Les lampes frontales percent la nuit pour éclairer, tant bien que mal, les lames de gneiss et les dalles de granit. L’escalade est encore facile. Bientôt, les choses se compliquent avec une série de passages « bestiaux »: le Crapaud, le Pas du Chat,  le Dos d’Âne… Le jour se lève enfin lorsque les alpinistes franchissent les pauvres restes du Glacier Carré. Les choses vraiment sérieuses commencent alors avec cette interminable traversée d’arêtes surplombant le vide. Arrivés au sommet, il ne leur manquera que 18 mètres pour dépasser les 4000. Mais quelle importance ! La Meije, avec ses allures de Madone, est à ranger parmi les montagnes magiques comme  le Cervin, l’Ama Dablam ou l’Alpamayo…  qui n’ont que faire de leur altitude !
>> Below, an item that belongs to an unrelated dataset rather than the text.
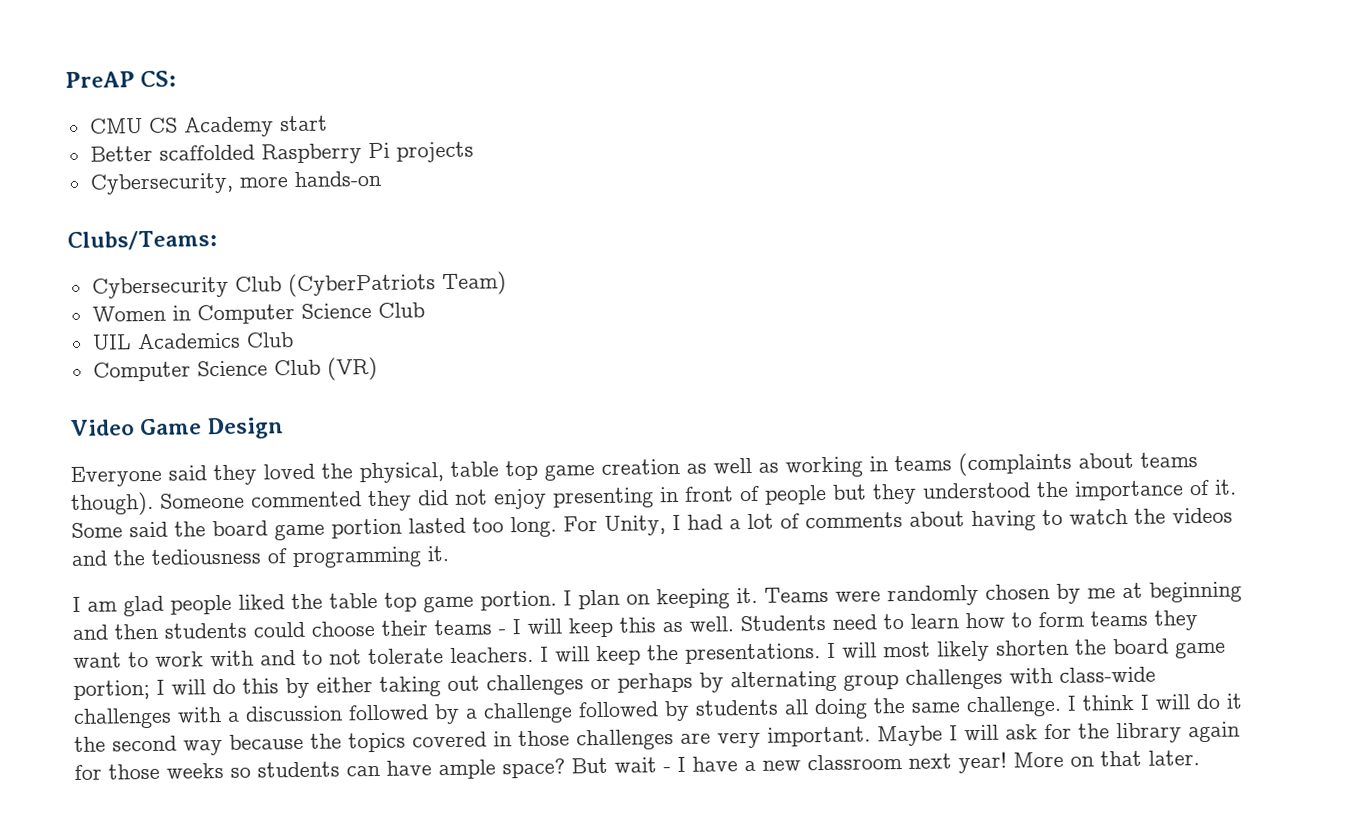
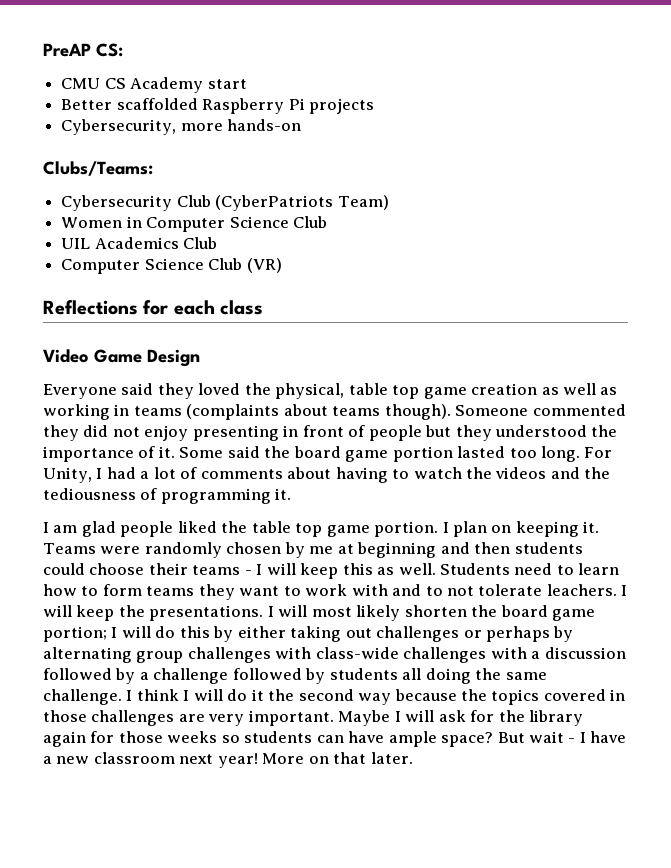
+ Reflections for each class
            Cette « Aiguille du Midi » plonge La Grave dans une ombre qui semble ne jamais finir. Devenue, fort opportunément, « L’œil de Meidjo », puis plus simplement : la Meije, la reine de l’Oisans est un symbole de pureté. Whymper était même persuadé qu’elle ne serait jamais conquise ! Et pourtant… le 16 août 1877, trois silhouettes sortent d’un refuge crasseux pour tenter une nouvelle fois l’ascension. L’époque était alors aux grandes conquêtes : Stanley, ce même été, achevait sa traversée de l’Afrique, de l’Océan Indien à l’Atlantique. Trois silhouettes donc : un  jeune blanc bec, d’à peine vingt ans,  Emmanuel Boileau de Castelnau,   son guide, Pierre Gaspard, un fameux chasseur de chamois et son fils, à peine plus âgé que Castelnau. Il faut les imaginer avec leur corde de chanvre, leurs brodequins cloutés, une lanterne à la main. Le sommet est atteint en milieu d’après midi par Gaspard fils qui hisse ses deux compagnons sur l’étroite plateforme. En arrivant, celui qui devenait devenir Gaspard de la Meije  s’écrie : « Ce ne sont pas des guides étrangers qui arriveront les premiers ».